### RECORDS PROVIDED

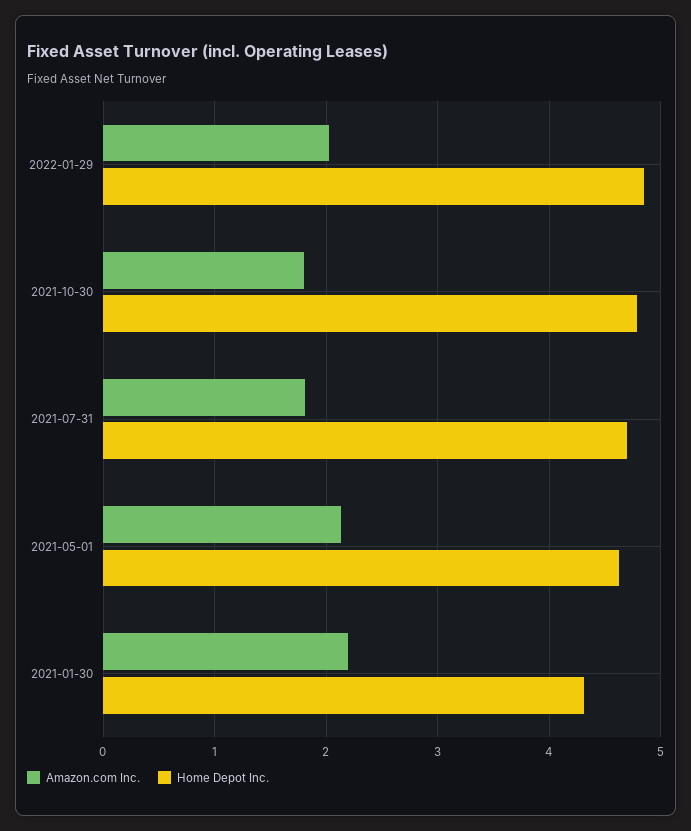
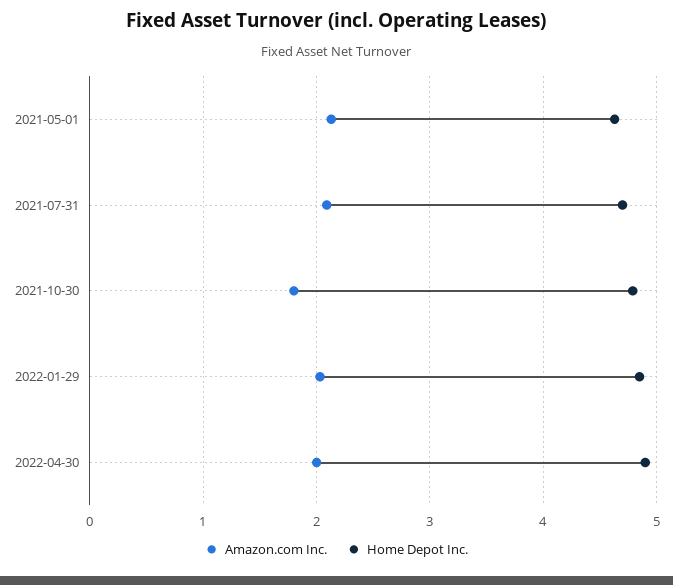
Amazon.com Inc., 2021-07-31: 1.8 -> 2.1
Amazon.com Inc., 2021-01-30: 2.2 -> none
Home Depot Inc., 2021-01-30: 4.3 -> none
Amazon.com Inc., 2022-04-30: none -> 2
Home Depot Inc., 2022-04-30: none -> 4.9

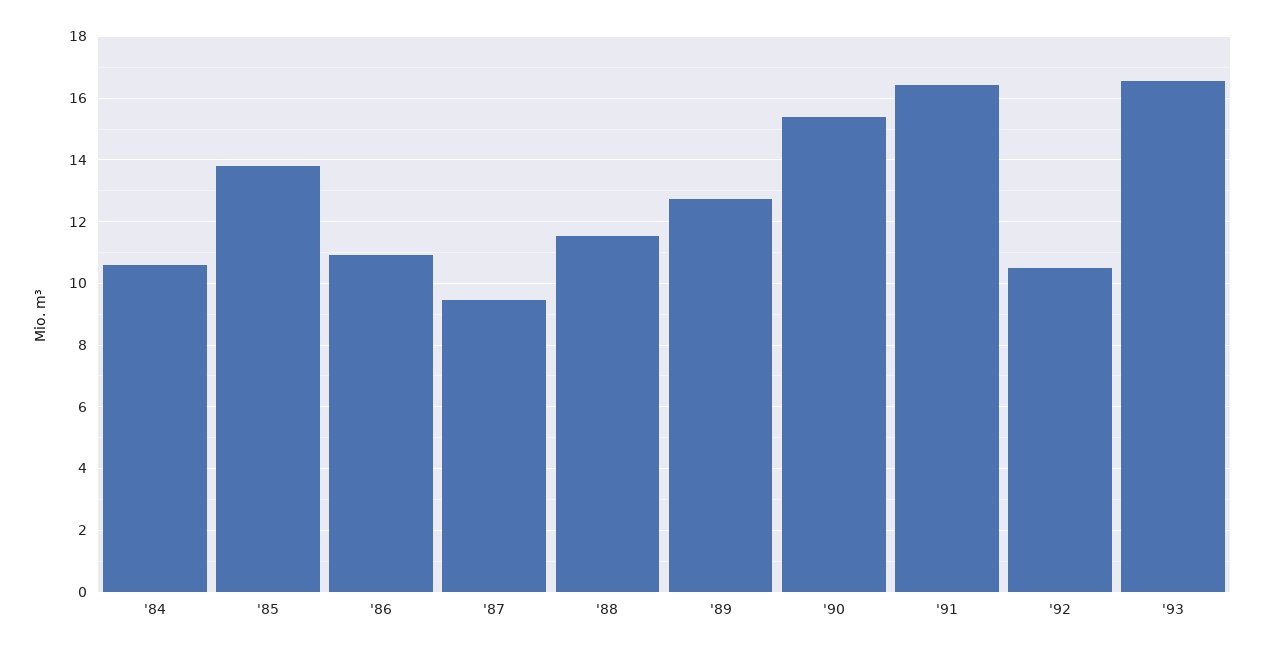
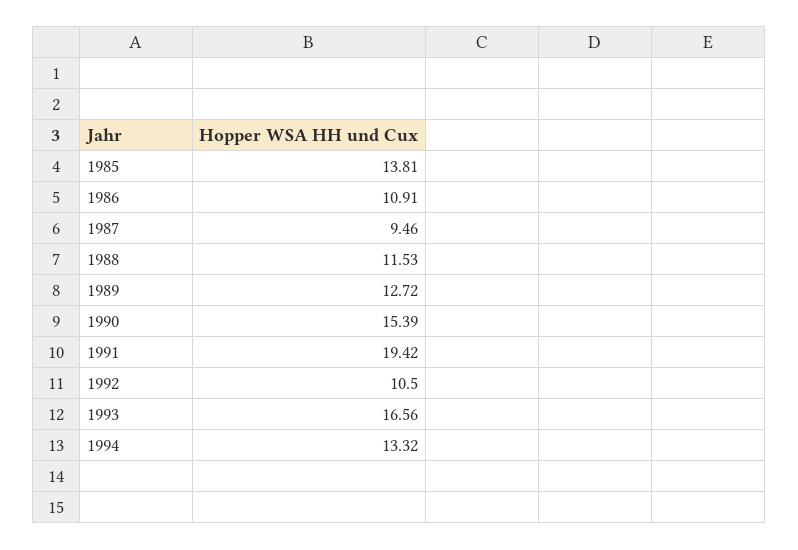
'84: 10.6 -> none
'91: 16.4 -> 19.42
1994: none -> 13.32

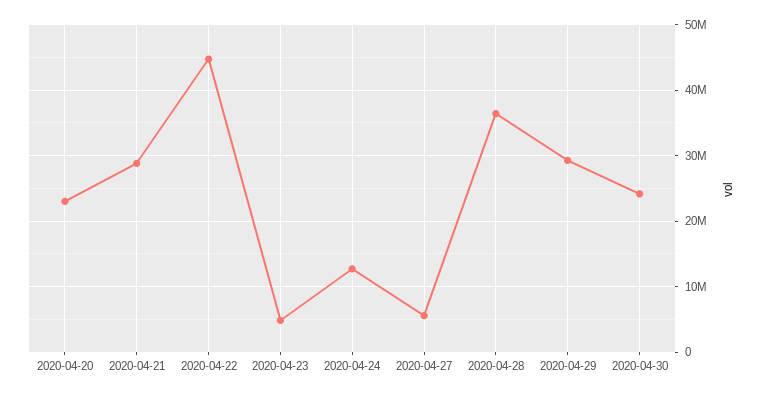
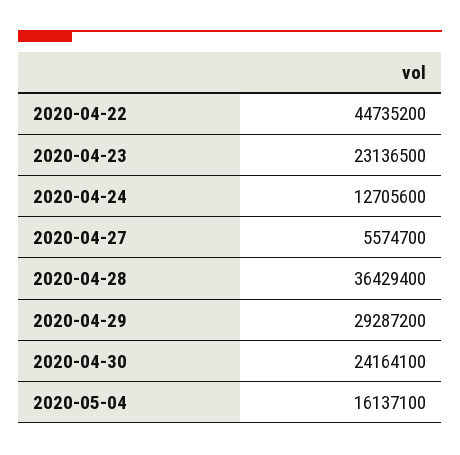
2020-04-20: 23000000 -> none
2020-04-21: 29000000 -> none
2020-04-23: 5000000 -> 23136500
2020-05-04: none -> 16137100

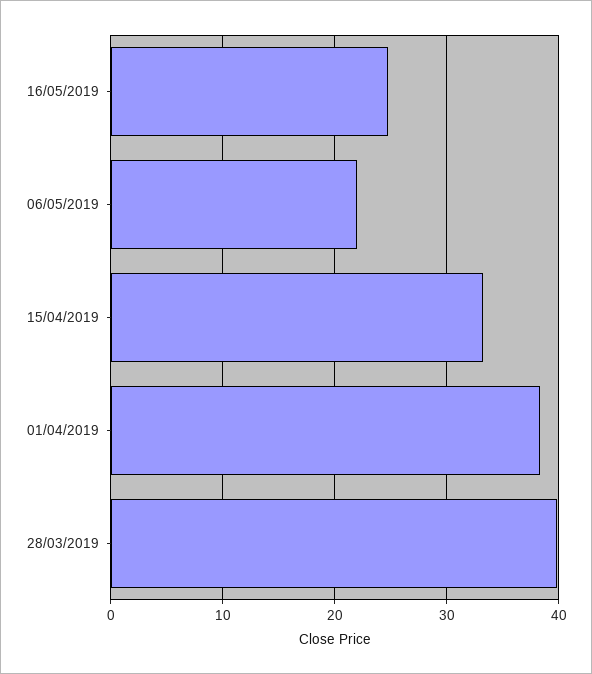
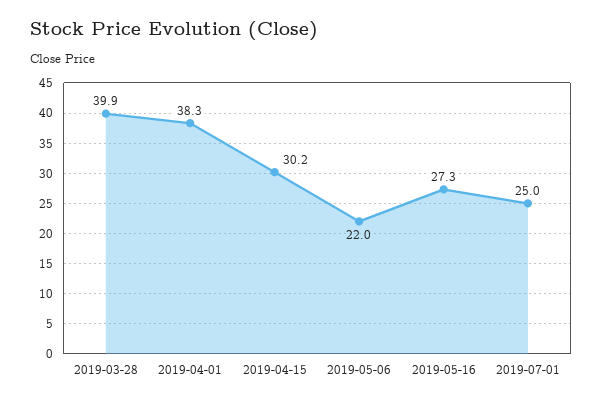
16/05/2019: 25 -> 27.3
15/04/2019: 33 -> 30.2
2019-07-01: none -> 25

### TASK STATEMENT
Output all of the data exactly as it stands, minus any images.

### SOLUTION TO THE EXERCISE
Amazon.com Inc., 2021-07-31: 1.8 -> 2.1
Amazon.com Inc., 2021-01-30: 2.2 -> none
Home Depot Inc., 2021-01-30: 4.3 -> none
Amazon.com Inc., 2022-04-30: none -> 2
Home Depot Inc., 2022-04-30: none -> 4.9

'84: 10.6 -> none
'91: 16.4 -> 19.42
1994: none -> 13.32

2020-04-20: 23000000 -> none
2020-04-21: 29000000 -> none
2020-04-23: 5000000 -> 23136500
2020-05-04: none -> 16137100

16/05/2019: 25 -> 27.3
15/04/2019: 33 -> 30.2
2019-07-01: none -> 25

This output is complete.